Of the 28 children in Maria's school class that autumn, only 12
survived the winter. The rest had succumbed to the famine.
The family endured more pain when Maria's aunties and cousins were also
sent to the work camps in Siberia.
Maria said: "During the collectivisation, they took everything,
including my aunties' last horse. The head of the collective farm gave
the horse to his son. The son was riding it and so she went to the
stables and took it back.
"That night the Communists came and took the auntie and all of her
family save two of her children and deported them all to Siberia.
"My mother had eight sisters who were also all deported. Afterwards we
had word she was still alive and she wanted the children to go and live
with her.
"They were taken by train and were reunited, but they only lived for
six months."
At Nottingham's
Ukrainian Cultural Centre, Maria is able to relax and feel at home. She
left Ukraine
when her daughter married an Englishman and she moved to Nottingham. She has been going
to the centre ever since.
Around 200 people gathered at the event organised by the Ukrainian
World Congress and the Association of Ukrainians in Great Britain
to remember the victims.
Ukraine
today says the famine was an act of genocide orchestrated by Stalin.
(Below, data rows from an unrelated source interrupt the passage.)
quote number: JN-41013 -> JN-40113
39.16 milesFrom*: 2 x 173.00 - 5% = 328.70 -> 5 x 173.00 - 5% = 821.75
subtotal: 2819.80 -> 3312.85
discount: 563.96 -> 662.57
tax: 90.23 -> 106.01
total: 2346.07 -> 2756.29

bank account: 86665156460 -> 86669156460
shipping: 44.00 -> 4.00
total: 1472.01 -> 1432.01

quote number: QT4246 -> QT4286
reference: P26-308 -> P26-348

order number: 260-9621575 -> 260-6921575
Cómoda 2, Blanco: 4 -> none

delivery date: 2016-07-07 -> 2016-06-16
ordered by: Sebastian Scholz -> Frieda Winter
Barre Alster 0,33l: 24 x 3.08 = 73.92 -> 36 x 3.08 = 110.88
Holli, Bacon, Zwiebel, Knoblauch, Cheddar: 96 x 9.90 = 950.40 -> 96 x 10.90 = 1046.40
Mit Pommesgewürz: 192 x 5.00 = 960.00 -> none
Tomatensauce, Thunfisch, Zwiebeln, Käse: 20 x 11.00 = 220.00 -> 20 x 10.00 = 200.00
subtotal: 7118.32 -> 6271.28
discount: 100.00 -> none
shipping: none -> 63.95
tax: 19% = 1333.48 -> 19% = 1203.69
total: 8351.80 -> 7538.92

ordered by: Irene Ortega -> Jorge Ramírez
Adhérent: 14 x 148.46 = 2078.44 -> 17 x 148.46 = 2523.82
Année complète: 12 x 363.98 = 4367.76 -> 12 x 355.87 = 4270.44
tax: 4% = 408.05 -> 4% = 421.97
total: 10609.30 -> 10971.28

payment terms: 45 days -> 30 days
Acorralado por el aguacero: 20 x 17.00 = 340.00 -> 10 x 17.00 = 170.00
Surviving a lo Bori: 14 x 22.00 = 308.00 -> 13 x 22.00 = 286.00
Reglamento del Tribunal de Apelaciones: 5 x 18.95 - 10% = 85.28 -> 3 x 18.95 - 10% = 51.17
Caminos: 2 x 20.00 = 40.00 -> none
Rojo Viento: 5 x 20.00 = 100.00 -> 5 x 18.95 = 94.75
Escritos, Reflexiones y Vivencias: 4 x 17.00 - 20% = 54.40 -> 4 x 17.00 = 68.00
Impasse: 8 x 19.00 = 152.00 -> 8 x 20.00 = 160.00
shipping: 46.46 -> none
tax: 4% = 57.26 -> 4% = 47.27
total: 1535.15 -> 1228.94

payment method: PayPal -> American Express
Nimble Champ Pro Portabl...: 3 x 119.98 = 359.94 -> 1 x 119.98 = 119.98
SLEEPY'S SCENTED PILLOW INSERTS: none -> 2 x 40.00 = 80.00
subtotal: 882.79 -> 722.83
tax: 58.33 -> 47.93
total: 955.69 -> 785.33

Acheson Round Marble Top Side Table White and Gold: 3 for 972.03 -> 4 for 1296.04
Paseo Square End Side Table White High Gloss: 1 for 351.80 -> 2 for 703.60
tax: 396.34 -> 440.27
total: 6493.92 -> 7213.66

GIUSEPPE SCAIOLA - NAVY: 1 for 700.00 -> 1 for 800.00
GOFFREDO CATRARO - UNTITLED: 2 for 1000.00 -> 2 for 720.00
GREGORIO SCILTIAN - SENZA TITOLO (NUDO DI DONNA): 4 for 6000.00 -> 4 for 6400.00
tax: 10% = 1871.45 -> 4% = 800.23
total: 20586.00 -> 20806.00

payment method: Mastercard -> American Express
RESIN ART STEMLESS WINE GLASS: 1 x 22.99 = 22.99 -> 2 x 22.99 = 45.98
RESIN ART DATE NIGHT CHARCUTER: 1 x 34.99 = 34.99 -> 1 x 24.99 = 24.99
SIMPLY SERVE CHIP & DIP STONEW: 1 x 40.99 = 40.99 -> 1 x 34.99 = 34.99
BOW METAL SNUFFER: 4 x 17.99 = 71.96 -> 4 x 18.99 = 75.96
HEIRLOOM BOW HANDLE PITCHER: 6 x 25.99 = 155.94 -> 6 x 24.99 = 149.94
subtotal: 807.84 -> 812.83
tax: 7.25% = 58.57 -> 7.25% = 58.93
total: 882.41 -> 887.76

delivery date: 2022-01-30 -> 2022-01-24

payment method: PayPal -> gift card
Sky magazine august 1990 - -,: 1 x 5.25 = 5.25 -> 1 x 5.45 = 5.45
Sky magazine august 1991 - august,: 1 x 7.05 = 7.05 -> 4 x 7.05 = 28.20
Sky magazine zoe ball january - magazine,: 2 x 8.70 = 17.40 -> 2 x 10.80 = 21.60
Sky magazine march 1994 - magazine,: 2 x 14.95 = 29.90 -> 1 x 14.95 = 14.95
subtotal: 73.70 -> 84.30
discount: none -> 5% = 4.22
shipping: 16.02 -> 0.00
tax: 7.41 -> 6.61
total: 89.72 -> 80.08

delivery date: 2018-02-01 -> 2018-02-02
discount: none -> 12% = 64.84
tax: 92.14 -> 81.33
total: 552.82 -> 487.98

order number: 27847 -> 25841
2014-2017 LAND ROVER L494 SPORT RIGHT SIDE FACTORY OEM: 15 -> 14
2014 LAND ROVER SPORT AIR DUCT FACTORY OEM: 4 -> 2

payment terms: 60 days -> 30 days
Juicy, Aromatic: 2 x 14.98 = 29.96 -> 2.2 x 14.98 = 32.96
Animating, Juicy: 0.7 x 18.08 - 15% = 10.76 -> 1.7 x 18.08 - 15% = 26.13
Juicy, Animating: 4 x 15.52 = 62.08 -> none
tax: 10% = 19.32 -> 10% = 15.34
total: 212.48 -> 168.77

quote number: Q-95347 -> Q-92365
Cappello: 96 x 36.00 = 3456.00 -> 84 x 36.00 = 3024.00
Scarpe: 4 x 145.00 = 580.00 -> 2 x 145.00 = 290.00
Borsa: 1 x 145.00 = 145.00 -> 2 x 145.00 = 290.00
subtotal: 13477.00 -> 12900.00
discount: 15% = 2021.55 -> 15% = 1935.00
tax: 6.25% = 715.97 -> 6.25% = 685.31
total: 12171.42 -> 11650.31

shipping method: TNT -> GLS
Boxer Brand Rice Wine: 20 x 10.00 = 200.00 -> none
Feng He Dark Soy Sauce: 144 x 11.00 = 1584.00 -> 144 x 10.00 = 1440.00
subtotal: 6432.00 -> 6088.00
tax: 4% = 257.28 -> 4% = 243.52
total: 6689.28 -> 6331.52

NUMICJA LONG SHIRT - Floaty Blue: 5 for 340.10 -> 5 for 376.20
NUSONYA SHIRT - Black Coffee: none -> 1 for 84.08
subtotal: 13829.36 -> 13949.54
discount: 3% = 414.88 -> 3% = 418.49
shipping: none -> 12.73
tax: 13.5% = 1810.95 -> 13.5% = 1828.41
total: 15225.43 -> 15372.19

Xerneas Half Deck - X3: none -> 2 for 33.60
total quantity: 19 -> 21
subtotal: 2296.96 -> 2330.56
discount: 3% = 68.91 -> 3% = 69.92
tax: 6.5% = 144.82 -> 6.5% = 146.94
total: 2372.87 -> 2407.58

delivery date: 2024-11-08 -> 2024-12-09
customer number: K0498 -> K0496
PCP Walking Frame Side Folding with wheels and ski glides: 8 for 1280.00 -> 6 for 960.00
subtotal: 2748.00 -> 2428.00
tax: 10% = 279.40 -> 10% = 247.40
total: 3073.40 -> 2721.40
The torch remembering its victims was carried by president of the
Ukrainian World Congress, Askold Lozynskyj, and Ukraine
ambassador Vladyslav Rohovyi.
Guests included Nottingham East MP John Heppell who has vowed to
campaign for recognition of the Holodomor as an act of genocide.
He said: "We can see that this was not just a crime against Ukraine,
but a crime against humanity and I find it impossible to see that as
anything other than genocide."
A national commemorative event will be held on November 22, 2008 in London.